* YOUR INSTRUCTIONS
Your answer must be the data repeated exactly, with no pictures in it.

* SUPPLIED INFORMATION
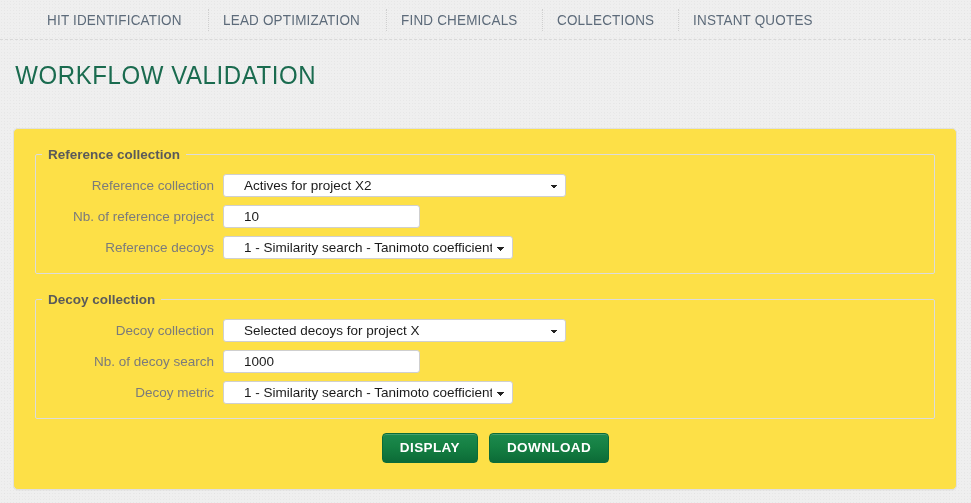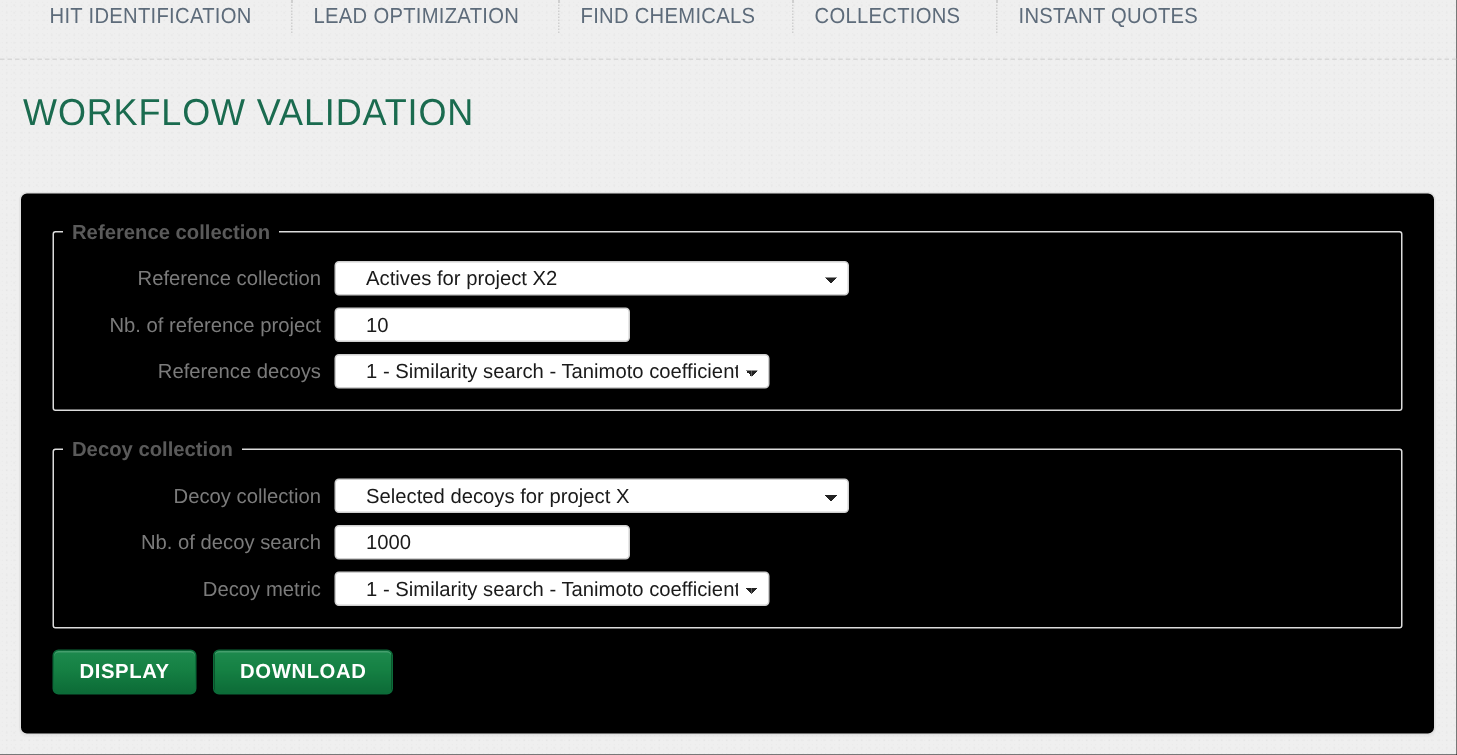--- a/index.html
+++ b/index.html
@@ -17,21 +17,22 @@
     background-size: 3px 3px, 5px 5px;
     background-position: 0 0, 2px 1px;
     font-family: "Liberation Sans", sans-serif;
     -webkit-font-smoothing: antialiased;
   }
 
   
   .topnav {
     height: 40px;
     display: flex;
-    padding-left: 20px;
+    align-items: center;
+    padding-left: 34px;
     box-sizing: border-box;
     border-bottom: 1px dashed #d8d8d8;
   }
   .nav-item {
     font-family: "Liberation Sans Narrow", "Liberation Sans", sans-serif;
     font-size: 14.5px;
     letter-spacing: 0.2px;
     color: #5d6b7a;
     padding: 0 14px;
     line-height: 22px;
@@ -61,21 +62,21 @@
   }
 
   
   .panel {
     position: absolute;
     left: 13px;
     top: 128px;
     width: 944px;
     height: 362px;
     box-sizing: border-box;
-    background: #000000;
+    background: #fde047;
     border: 1px solid #e0e0e0;
     border-radius: 5px;
     box-shadow: 0 1px 1px rgba(0,0,0,0.03);
   }
 
   .form-wrap {
     padding: 18px 21px 0 21px;
   }
 
   
@@ -138,20 +139,21 @@
   select.wide   { width: 343px; }
   select.metric { width: 290px; }
   input.num     { width: 197px; }
 
   
   .btn-row {
     display: flex;
     gap: 11px;
     padding: 0 0 0 21px;
     margin-top: -4px;
+    justify-content: center;
   }
   .btn {
     font-family: "Liberation Sans", sans-serif;
     font-size: 13.5px;
     font-weight: bold;
     letter-spacing: 0.4px;
     color: #ffffff;
     border: 1px solid #0c6b39;
     border-radius: 4px;
     padding: 0 17px;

* ANSWER FOR THE TASK
--- a/index.html
+++ b/index.html
@@ -17,21 +17,22 @@
     background-size: 3px 3px, 5px 5px;
     background-position: 0 0, 2px 1px;
     font-family: "Liberation Sans", sans-serif;
     -webkit-font-smoothing: antialiased;
   }
 
   
   .topnav {
     height: 40px;
     display: flex;
-    padding-left: 20px;
+    align-items: center;
+    padding-left: 34px;
     box-sizing: border-box;
     border-bottom: 1px dashed #d8d8d8;
   }
   .nav-item {
     font-family: "Liberation Sans Narrow", "Liberation Sans", sans-serif;
     font-size: 14.5px;
     letter-spacing: 0.2px;
     color: #5d6b7a;
     padding: 0 14px;
     line-height: 22px;
@@ -61,21 +62,21 @@
   }
 
   
   .panel {
     position: absolute;
     left: 13px;
     top: 128px;
     width: 944px;
     height: 362px;
     box-sizing: border-box;
-    background: #000000;
+    background: #fde047;
     border: 1px solid #e0e0e0;
     border-radius: 5px;
     box-shadow: 0 1px 1px rgba(0,0,0,0.03);
   }
 
   .form-wrap {
     padding: 18px 21px 0 21px;
   }
 
   
@@ -138,20 +139,21 @@
   select.wide   { width: 343px; }
   select.metric { width: 290px; }
   input.num     { width: 197px; }
 
   
   .btn-row {
     display: flex;
     gap: 11px;
     padding: 0 0 0 21px;
     margin-top: -4px;
+    justify-content: center;
   }
   .btn {
     font-family: "Liberation Sans", sans-serif;
     font-size: 13.5px;
     font-weight: bold;
     letter-spacing: 0.4px;
     color: #ffffff;
     border: 1px solid #0c6b39;
     border-radius: 4px;
     padding: 0 17px;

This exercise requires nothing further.